Tommy began to pull back in fear.

But the Indian seized him by the arm, held him close, and said, “Don’t be afraid. It’s only a harmless garden snake. It’s not going to hurt you. In fact it’s been sent here as a sign to you.”

Tommy stared wide-eyed at the eighteen-inch reptile, which was curled to form an 0, its own tail in its mouth, as if eating itself. The serpent was motionless, glassy eyes unblinking. Tommy thought it was dead, but the Indian assured him that it was alive.

“This is a great and powerful sign that all Indians know,” said Runningdeer. He squatted in front of the snake and pulled the boy down beside him.

“It is a sign,” he whispered, “a SUPERNATURAL sign, sent from the great spirits, and it’s always meant for a young boy, so it must have been meant for you. A very powerful sign.”

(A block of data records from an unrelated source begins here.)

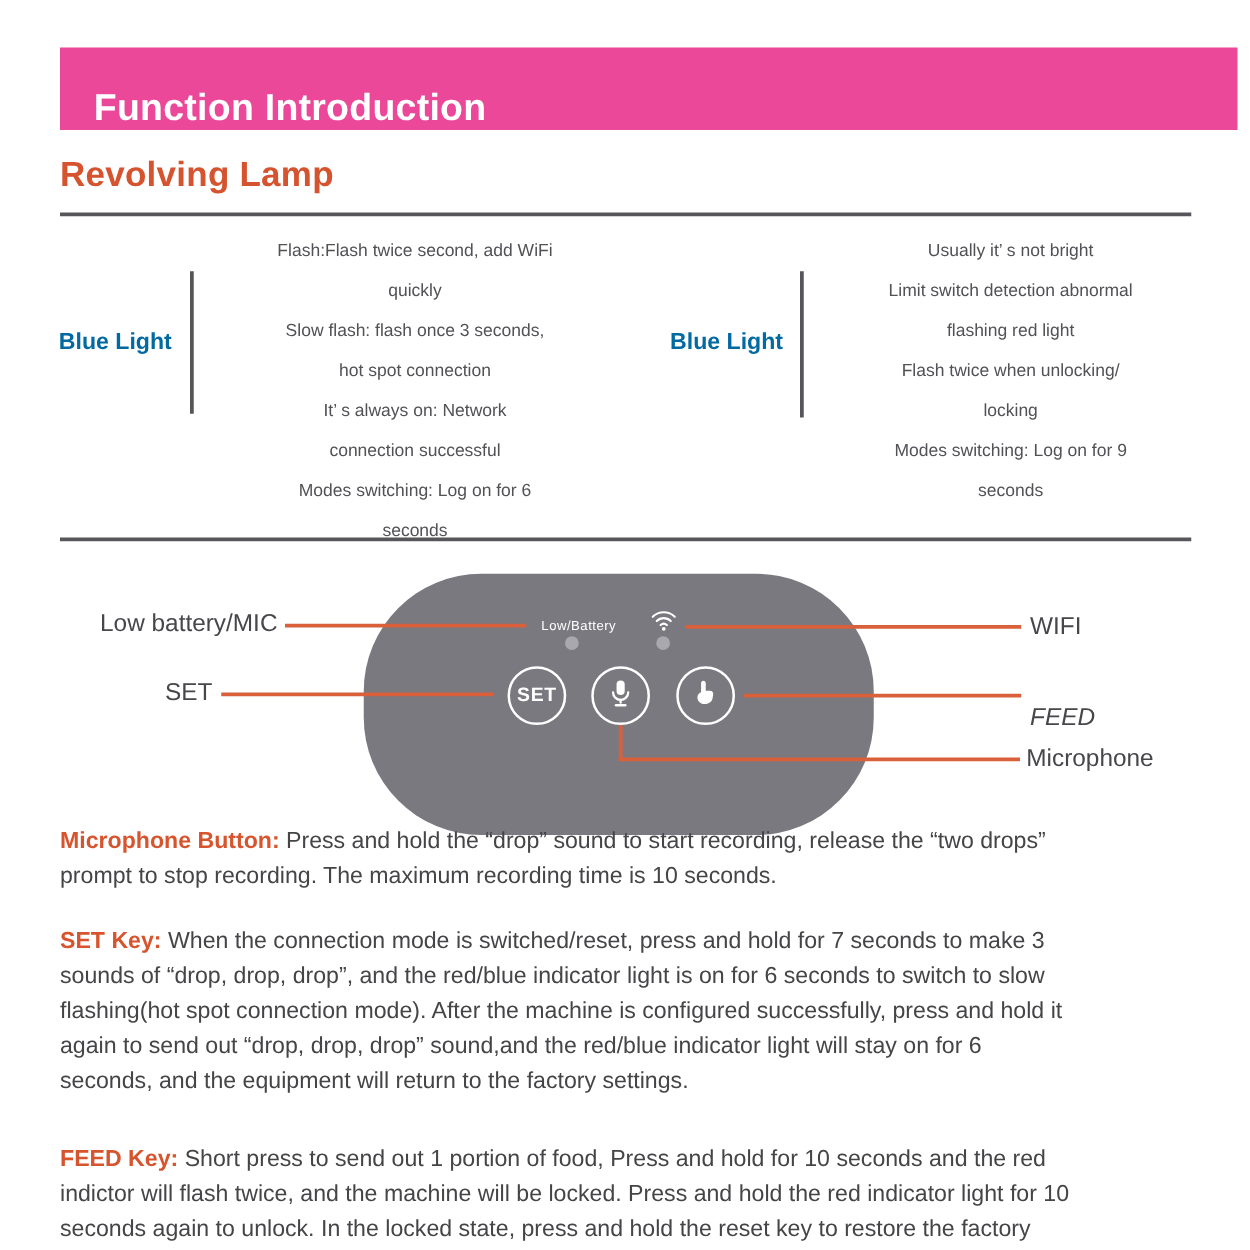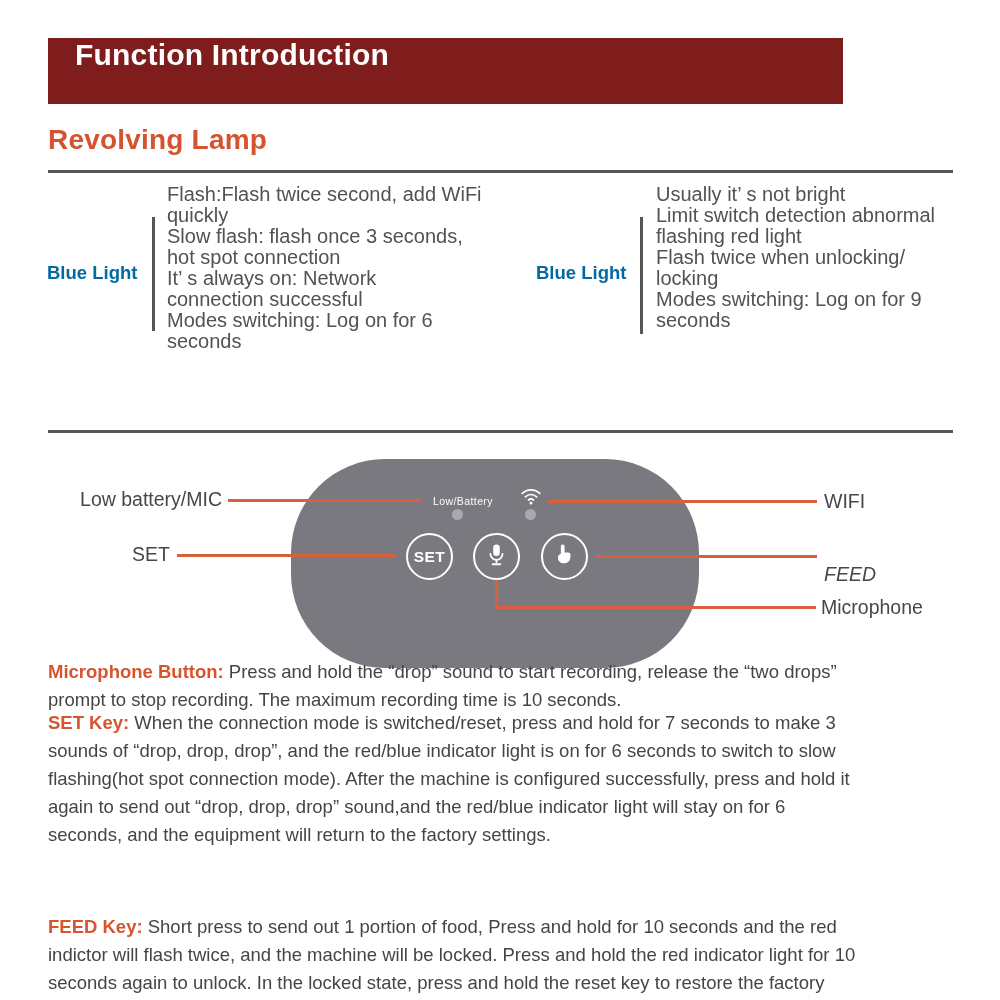--- a/index.html
+++ b/index.html
@@ -17,9 +17,9 @@
 
   
   .banner {
-    left: 48px; top: 38px; width: 795px; height: 66px;
-    background: #7f1d1d;
-    display: flex; align-items: flex-start;
+    left: 48px; top: 38px; width: 942px; height: 66px;
+    background: #ec4899;
+    display: flex; align-items: flex-end;
   }
   .banner-title {
     margin-left: 27px;

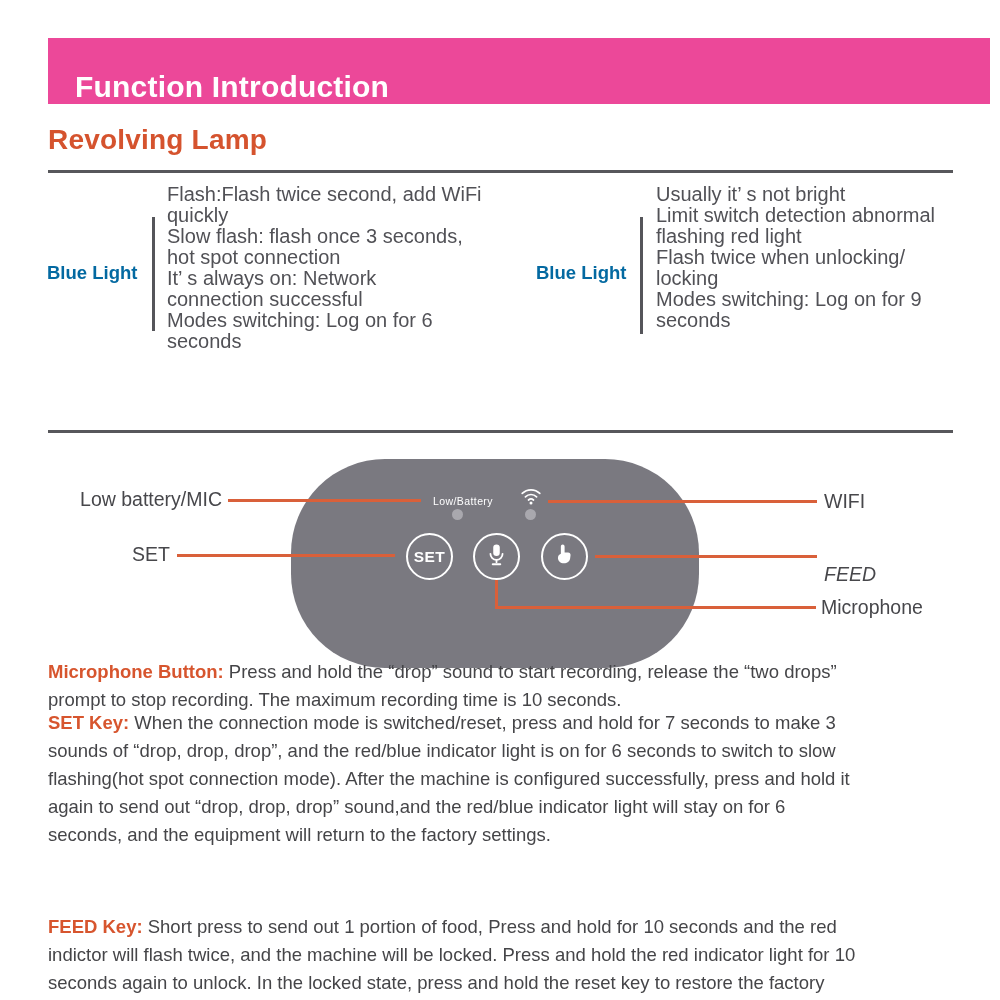--- a/index.html
+++ b/index.html
@@ -54,10 +54,11 @@
     background: #55555a;
   }
   .lamp-text {
-    font-size: 20px;
-    line-height: 21px;
+    font-size: 14px;
+    line-height: 32px;
     color: #515156;
     white-space: pre-line;
+    text-align: center;
   }
 
   

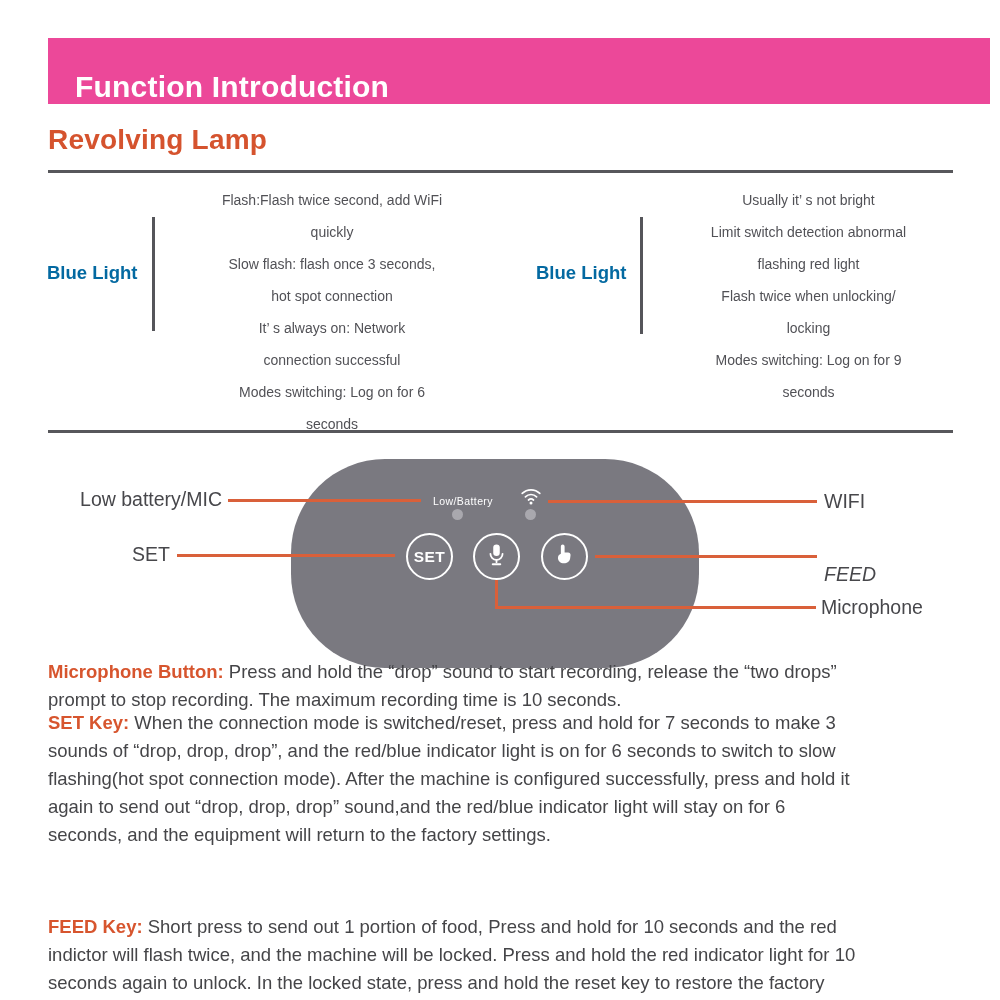--- a/index.html
+++ b/index.html
@@ -210,7 +210,7 @@
 prompt to stop recording. The maximum recording time is 10 seconds.</span>
   </p>
 
-  <p class="abs para" style="top:709px;">
+  <p class="abs para" style="top:738px;">
     <span class="lead">SET Key:</span><span class="ptext"> When the connection mode is switched/reset, press and hold for 7 seconds to make 3
 sounds of “drop, drop, drop”, and the red/blue indicator light is on for 6 seconds to switch to slow
 flashing(hot spot connection mode). After the machine is configured successfully, press and hold it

Staring wonderingly at the snake, Tommy said, “Sign? What do you mean? It’s not a sign. It’s a snake.”

“An omen. A presentiment. A sacred sign,” Runningdeer said.

As they hunkered before the snake, he explained such things to Tommy in an intense, whispery voice, all the while holding him by one arm. Sun glare bounced off the concrete decking. Shimmering waves of heat rose from it too. The snake lay so motionless that it might have been an incredibly detailed jeweled choker rather than a real snake—each scale a chip of emerald, twin rubies for the eyes. After a while Tommy drifted back into the queer trance that he’d been in while lying on the patio, and Runningdeer’s voice slithered serpentlike into his head, deep inside his skull, curling and sliding through his brain.

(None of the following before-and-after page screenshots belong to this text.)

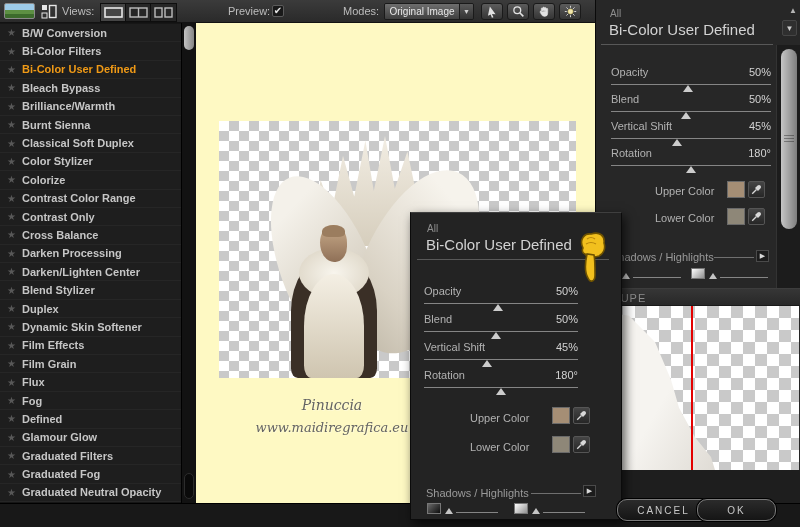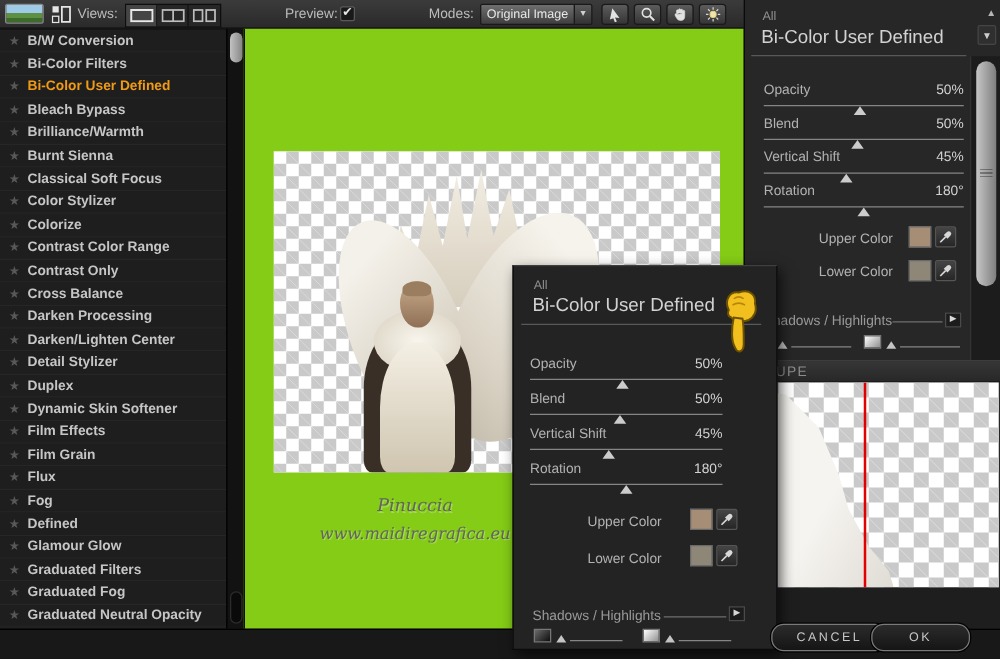--- a/index.html
+++ b/index.html
@@ -254,7 +254,7 @@
   </div>
         <div class="fl-item">
     <span class="fl-star">★</span>
-    <span class="fl-label">Classical Soft Focus</span>
+    <span class="fl-label">Classical Soft Duplex</span>
   </div>
         <div class="fl-item">
     <span class="fl-star">★</span>

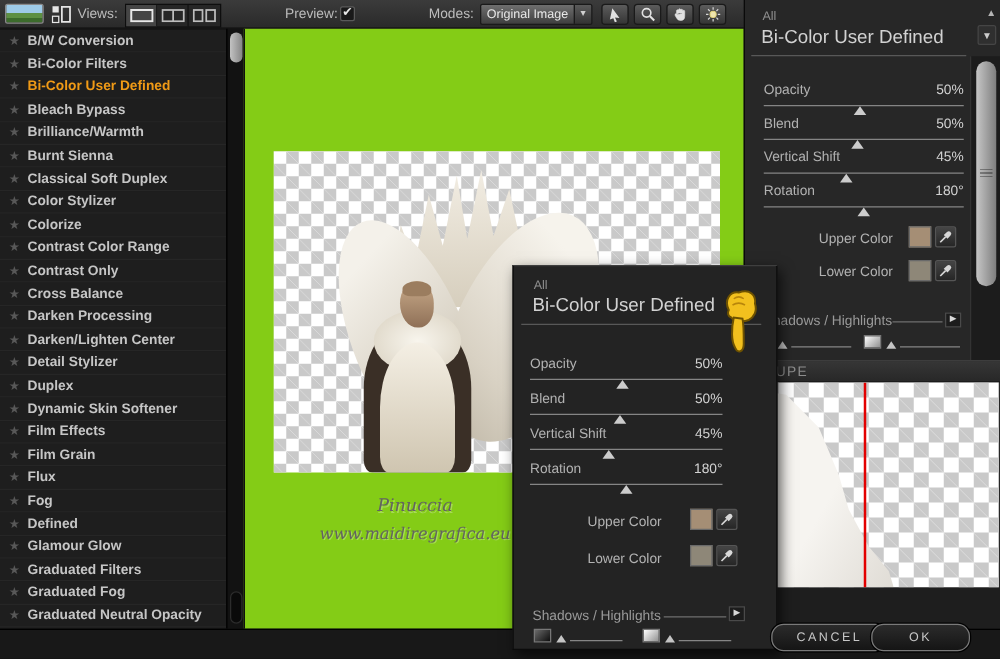--- a/index.html
+++ b/index.html
@@ -286,7 +286,7 @@
   </div>
         <div class="fl-item">
     <span class="fl-star">★</span>
-    <span class="fl-label">Detail Stylizer</span>
+    <span class="fl-label">Blend Stylizer</span>
   </div>
         <div class="fl-item">
     <span class="fl-star">★</span>

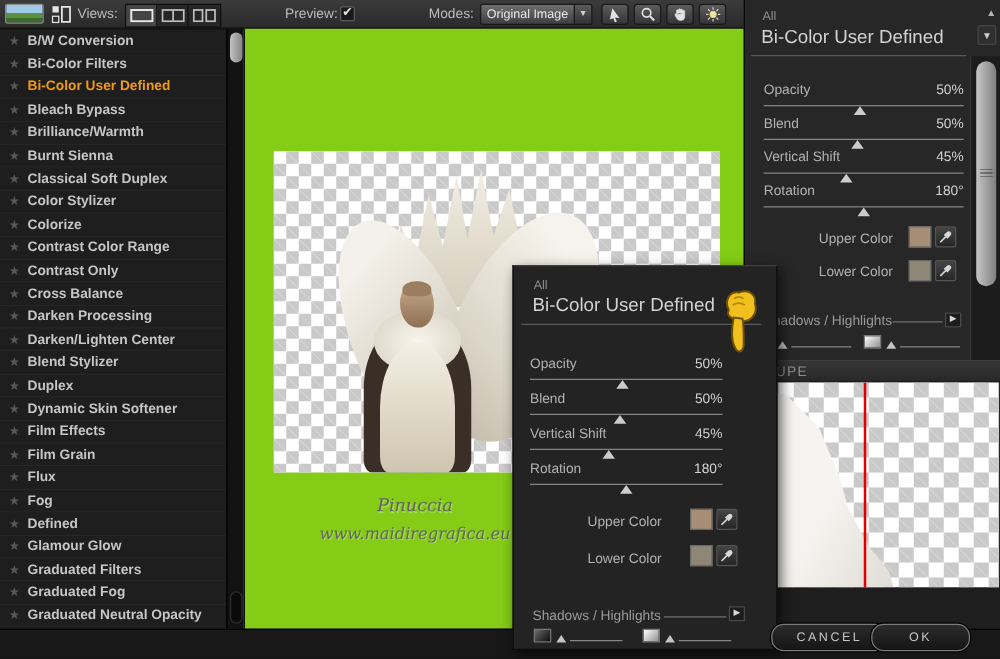--- a/index.html
+++ b/index.html
@@ -52,7 +52,7 @@
     background:#0a0a0a; border:1px solid #2c2c2c; }
   
   #preview-area { position:absolute; left:195px; top:23px; width:400px; height:480px;
-    background:#84cc16; border-left:1px solid #101010; }
+    background:#fef9c3; border-left:1px solid #101010; }
   .checker { background-color:#fff;
     background-image:linear-gradient(45deg,#c9c9c9 25%,transparent 25%,transparent 75%,#c9c9c9 75%),
                      linear-gradient(45deg,#c9c9c9 25%,transparent 25%,transparent 75%,#c9c9c9 75%);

Stranger still, it began to seem that the voice was not really Runningdeer’s at all, but the snake’s. He stared unwaveringly at the viper and almost forgot that Runningdeer was there, for what the snake said to him was so compelling and exciting that it filled Tommy’s senses, demanded his entire attention, even though he did not fully understand what he was hearing. This is a sign of destiny, the snake said, a sign of power and destiny, and you will be a man of great power, far greater than your father, a man to whom others will bow down, a man who will be obeyed, a man who will never fear the future because he will make the future, and you will have anything you want, anything in the world. But for now, said the snake, this is to be our secret. No one must know that I’ve brought this message to you, that the sign has been delivered, for if they know that you are destined to hold power over them, they will surely kill you, slit your throat in the night, tear out your heart, and bury you in a deep grave. They must not know that you are the king-to-be, a god-on-earth, or they will smash you before your strength has fully flowered. Secret. This is our secret. I am the self-devouring snake, and I will eat myself and vanish now that I’ve delivered this message, and no one will know I’ve been here. Trust the Indian but no one else.

No one. Ever.

Tommy fainted on the pool decking and was ill for two days. The doctor was baffled. The boy had no fever, no detectable swelling of lymph glands, no nausea, no soreness in the joints or muscles, no pain whatsoever. He was merely gripped by a profound malaise, so lethargic that he did not even want to bother holding a comic book; watching TV was too much effort. He had no appetite. He slept fourteen hours a day and lay in a daze most of the rest of the time. “Perhaps mild sunstroke,” the doctor said, “and if he doesn’t snap out of it in a couple of days, we’ll put him in the hospital for tests.”